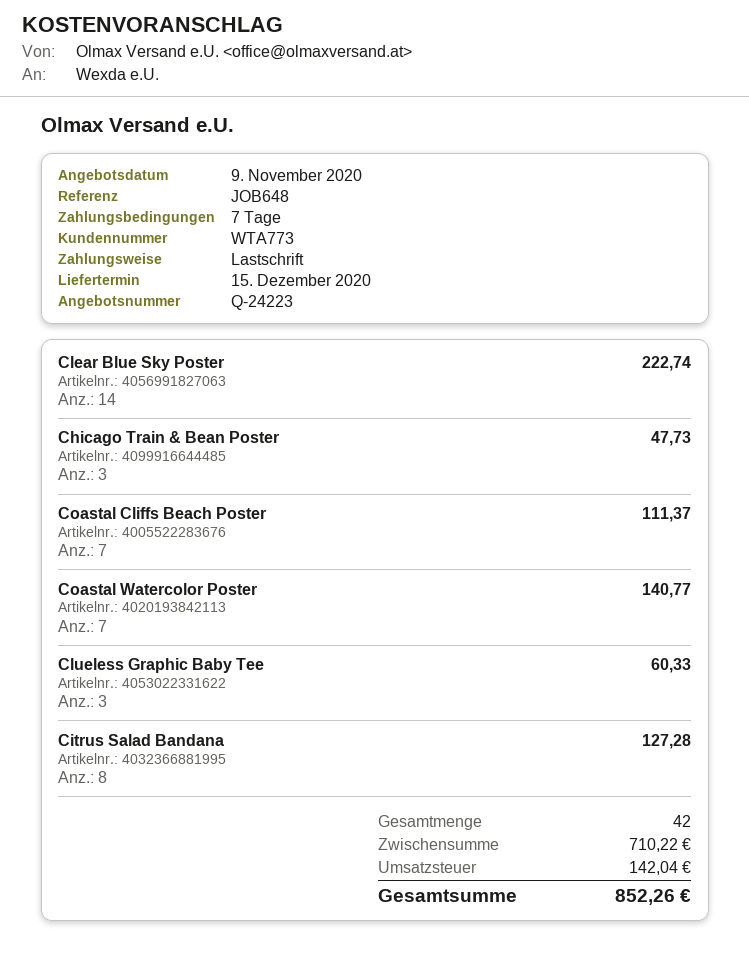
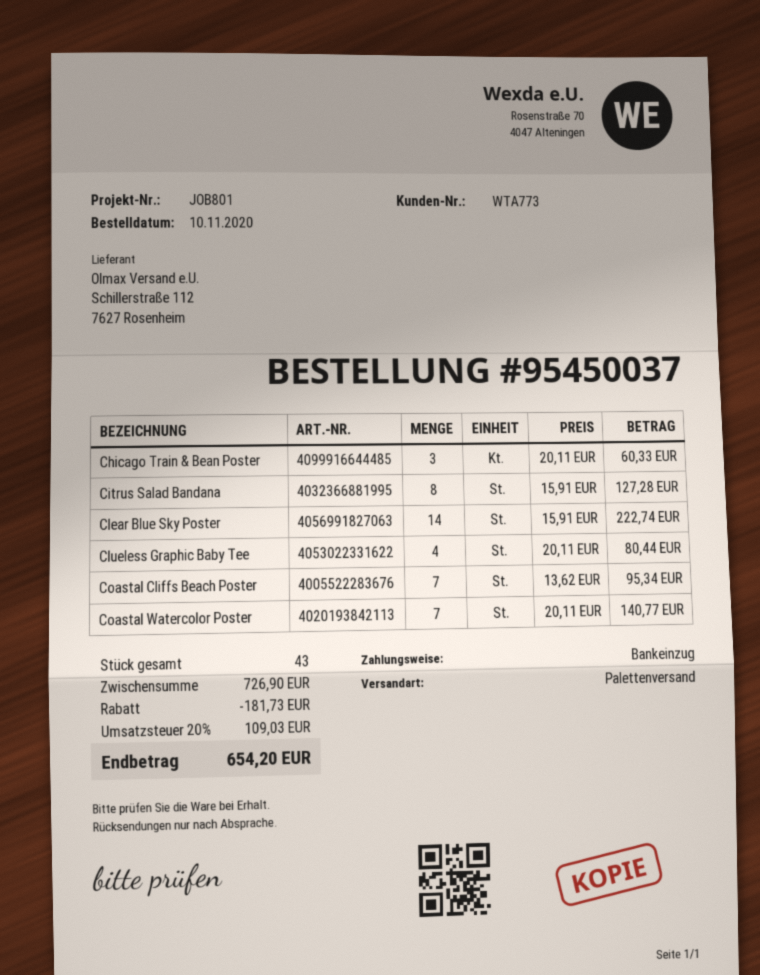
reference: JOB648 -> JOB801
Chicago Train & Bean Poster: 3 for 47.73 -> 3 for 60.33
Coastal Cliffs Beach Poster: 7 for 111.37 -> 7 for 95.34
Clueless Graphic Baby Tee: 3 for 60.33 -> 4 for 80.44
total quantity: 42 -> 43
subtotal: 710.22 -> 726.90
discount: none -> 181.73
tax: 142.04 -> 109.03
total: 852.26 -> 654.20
────────────────────────────────────────
## WHAT IS NEEDED
Copy every line above exactly, leaving no picture in the copy.

## RESPONSE
reference: JOB648 -> JOB801
Chicago Train & Bean Poster: 3 for 47.73 -> 3 for 60.33
Coastal Cliffs Beach Poster: 7 for 111.37 -> 7 for 95.34
Clueless Graphic Baby Tee: 3 for 60.33 -> 4 for 80.44
total quantity: 42 -> 43
subtotal: 710.22 -> 726.90
discount: none -> 181.73
tax: 142.04 -> 109.03
total: 852.26 -> 654.20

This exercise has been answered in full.